EXERCISE: If a line in the data holds "avatar", copy that line out in full.

(EXERCISE INPUT Opens)

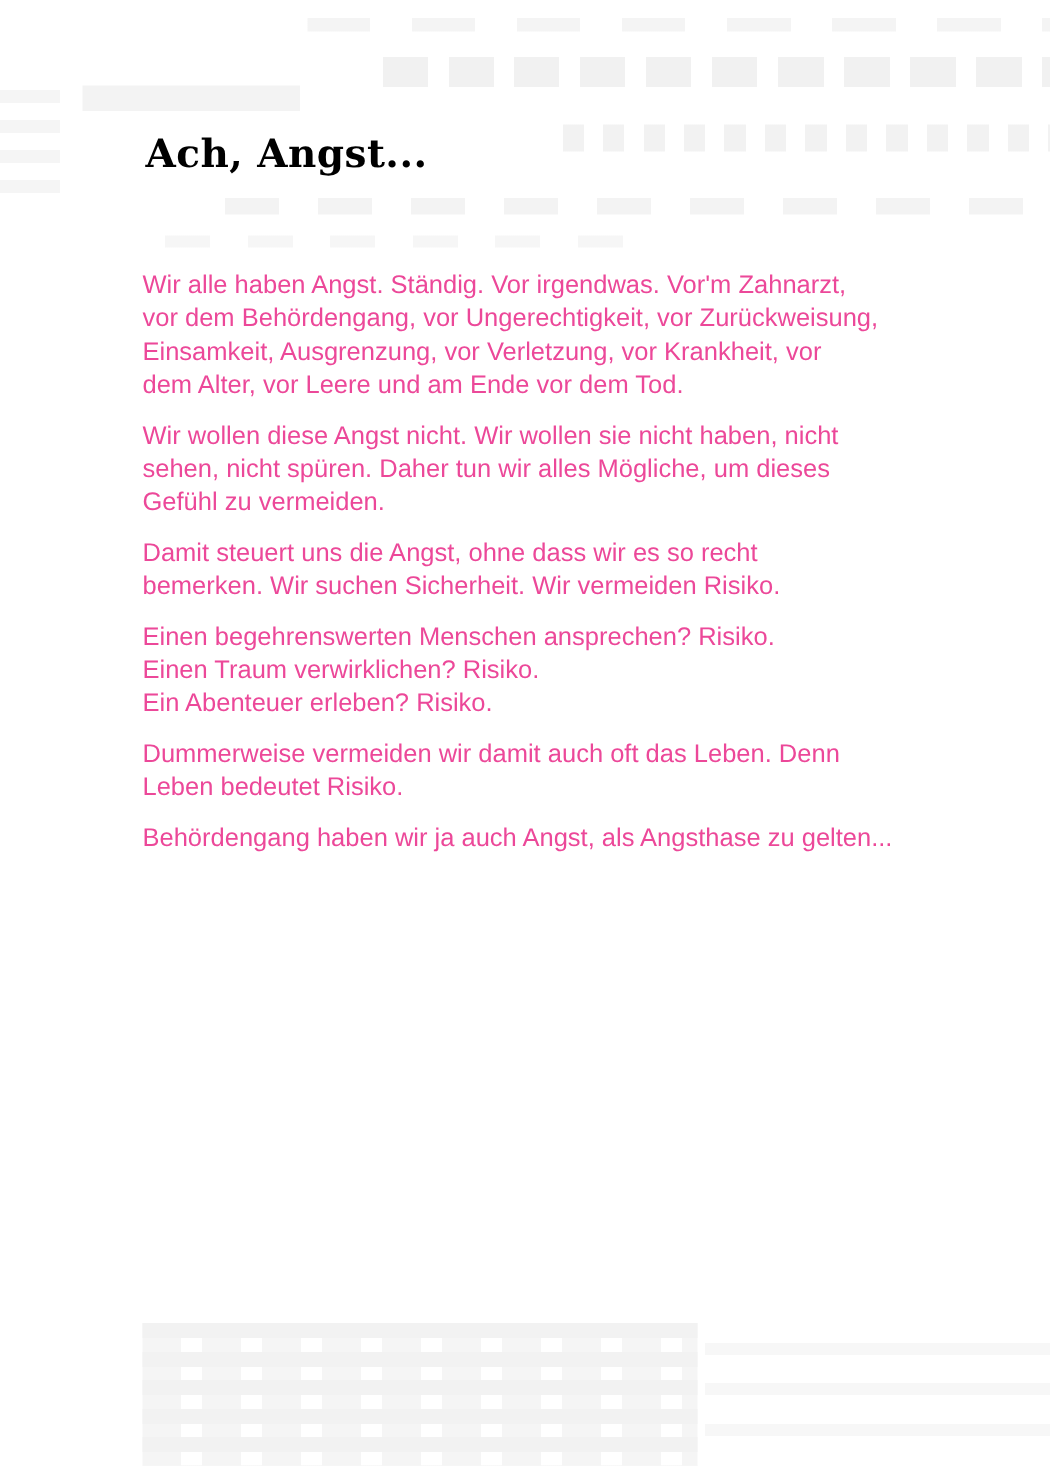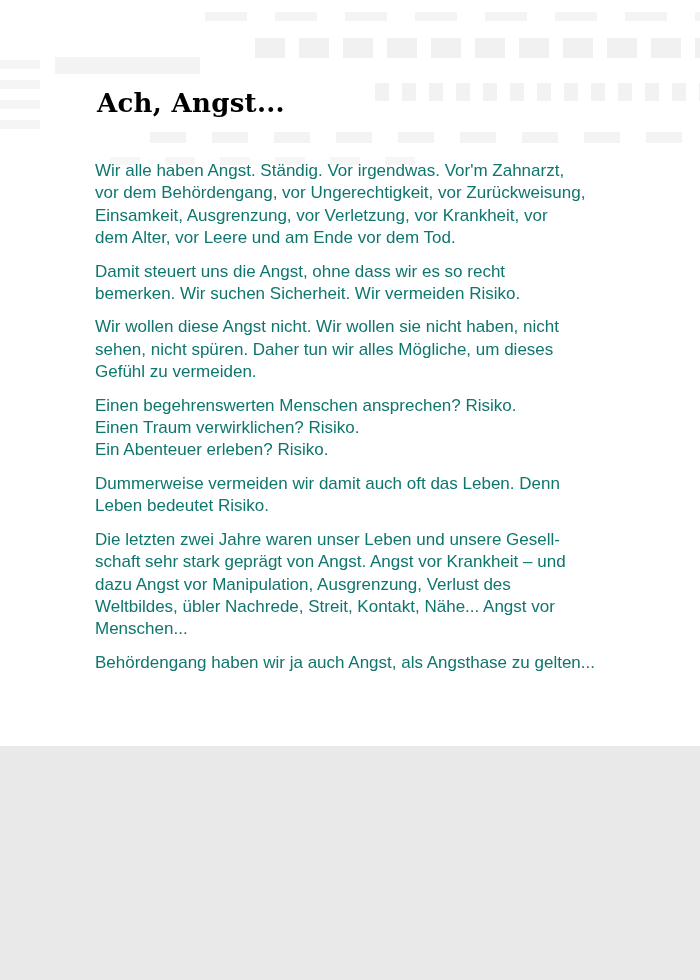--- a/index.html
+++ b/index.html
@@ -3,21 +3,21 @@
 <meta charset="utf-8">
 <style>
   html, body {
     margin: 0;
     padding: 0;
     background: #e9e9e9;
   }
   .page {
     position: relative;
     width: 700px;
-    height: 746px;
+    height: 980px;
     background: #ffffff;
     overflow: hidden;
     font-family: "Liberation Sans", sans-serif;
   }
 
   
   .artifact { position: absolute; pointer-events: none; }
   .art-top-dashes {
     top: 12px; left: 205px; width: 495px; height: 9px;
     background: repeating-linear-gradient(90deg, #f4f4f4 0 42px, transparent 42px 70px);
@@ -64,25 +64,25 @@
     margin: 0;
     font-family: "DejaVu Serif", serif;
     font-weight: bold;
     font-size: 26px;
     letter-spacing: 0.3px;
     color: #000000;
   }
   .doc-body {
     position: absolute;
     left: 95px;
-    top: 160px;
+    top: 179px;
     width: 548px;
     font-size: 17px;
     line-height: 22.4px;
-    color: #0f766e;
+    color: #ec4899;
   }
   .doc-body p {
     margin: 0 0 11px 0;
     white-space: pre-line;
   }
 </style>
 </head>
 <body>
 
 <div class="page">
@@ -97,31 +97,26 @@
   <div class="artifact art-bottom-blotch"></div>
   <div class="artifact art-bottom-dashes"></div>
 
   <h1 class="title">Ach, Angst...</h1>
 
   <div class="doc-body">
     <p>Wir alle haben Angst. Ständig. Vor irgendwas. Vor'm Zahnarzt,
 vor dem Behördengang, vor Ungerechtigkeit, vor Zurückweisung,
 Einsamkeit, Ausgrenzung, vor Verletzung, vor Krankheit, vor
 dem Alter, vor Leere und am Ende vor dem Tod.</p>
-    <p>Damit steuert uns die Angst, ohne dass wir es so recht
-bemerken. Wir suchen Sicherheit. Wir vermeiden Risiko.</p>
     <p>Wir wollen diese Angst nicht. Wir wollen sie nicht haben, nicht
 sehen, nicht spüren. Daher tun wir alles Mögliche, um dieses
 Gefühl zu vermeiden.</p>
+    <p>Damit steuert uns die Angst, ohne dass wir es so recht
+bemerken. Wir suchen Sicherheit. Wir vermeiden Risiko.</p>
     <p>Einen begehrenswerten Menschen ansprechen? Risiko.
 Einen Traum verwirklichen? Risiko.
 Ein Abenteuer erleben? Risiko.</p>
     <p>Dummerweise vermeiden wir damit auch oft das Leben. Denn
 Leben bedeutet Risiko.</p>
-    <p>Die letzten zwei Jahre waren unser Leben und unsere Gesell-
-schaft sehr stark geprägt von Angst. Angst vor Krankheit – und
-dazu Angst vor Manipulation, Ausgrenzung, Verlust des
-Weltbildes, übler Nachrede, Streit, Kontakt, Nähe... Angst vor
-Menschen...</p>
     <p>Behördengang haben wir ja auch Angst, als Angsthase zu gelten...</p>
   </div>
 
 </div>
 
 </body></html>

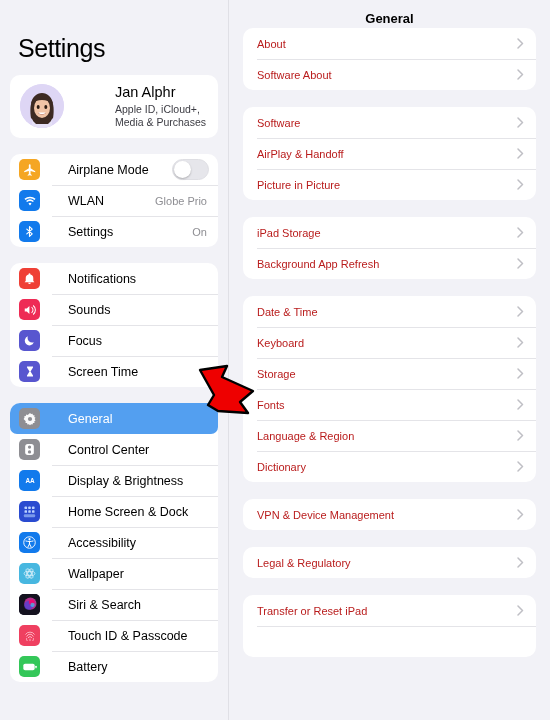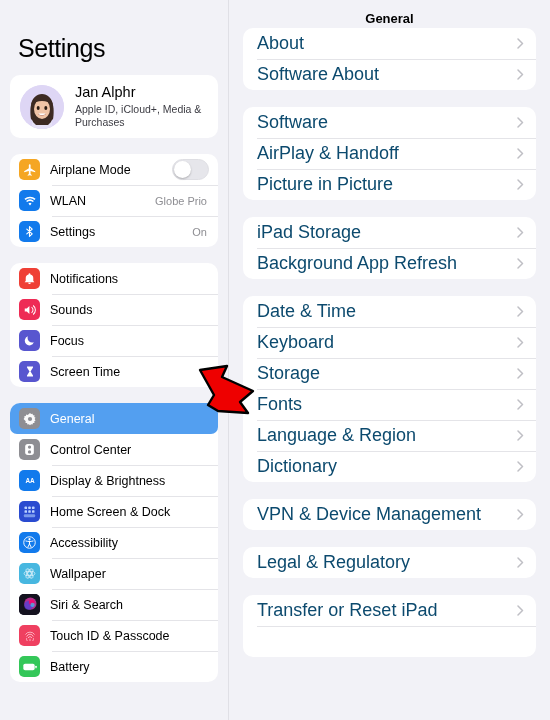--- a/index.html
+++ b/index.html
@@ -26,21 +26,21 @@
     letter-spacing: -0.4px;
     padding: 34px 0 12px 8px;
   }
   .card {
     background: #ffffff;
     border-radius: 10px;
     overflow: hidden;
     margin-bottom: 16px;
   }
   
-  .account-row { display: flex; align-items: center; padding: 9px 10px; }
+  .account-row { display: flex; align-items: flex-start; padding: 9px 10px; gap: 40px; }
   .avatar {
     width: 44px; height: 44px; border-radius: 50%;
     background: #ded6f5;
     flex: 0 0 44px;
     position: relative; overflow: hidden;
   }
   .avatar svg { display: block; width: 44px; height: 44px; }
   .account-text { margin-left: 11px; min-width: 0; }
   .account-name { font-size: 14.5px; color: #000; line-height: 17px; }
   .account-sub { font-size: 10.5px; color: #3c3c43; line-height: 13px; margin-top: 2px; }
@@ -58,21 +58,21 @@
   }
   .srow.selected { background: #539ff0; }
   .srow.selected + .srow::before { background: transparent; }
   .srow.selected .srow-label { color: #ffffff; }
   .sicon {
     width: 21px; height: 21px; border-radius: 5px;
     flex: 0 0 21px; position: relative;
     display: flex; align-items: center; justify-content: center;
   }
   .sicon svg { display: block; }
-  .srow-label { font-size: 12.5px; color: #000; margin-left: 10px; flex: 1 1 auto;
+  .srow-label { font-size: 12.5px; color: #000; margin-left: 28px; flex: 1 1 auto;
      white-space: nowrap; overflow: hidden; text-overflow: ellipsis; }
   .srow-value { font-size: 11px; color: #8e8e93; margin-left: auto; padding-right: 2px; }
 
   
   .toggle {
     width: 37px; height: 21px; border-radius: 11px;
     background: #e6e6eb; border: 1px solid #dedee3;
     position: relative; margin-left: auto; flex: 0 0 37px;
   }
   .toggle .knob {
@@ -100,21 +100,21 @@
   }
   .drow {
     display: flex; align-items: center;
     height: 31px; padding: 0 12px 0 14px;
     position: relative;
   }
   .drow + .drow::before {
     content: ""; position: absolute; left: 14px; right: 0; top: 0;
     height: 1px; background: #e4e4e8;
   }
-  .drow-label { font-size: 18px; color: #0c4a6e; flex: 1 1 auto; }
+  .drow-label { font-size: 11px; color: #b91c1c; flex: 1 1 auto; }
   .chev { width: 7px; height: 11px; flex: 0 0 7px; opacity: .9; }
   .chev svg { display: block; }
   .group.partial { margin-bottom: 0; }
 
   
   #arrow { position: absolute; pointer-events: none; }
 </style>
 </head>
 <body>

(EXERCISE INPUT Closes)

RESULT OF THIS EXERCISE:
   .avatar {
   .avatar svg { display: block; width: 44px; height: 44px; }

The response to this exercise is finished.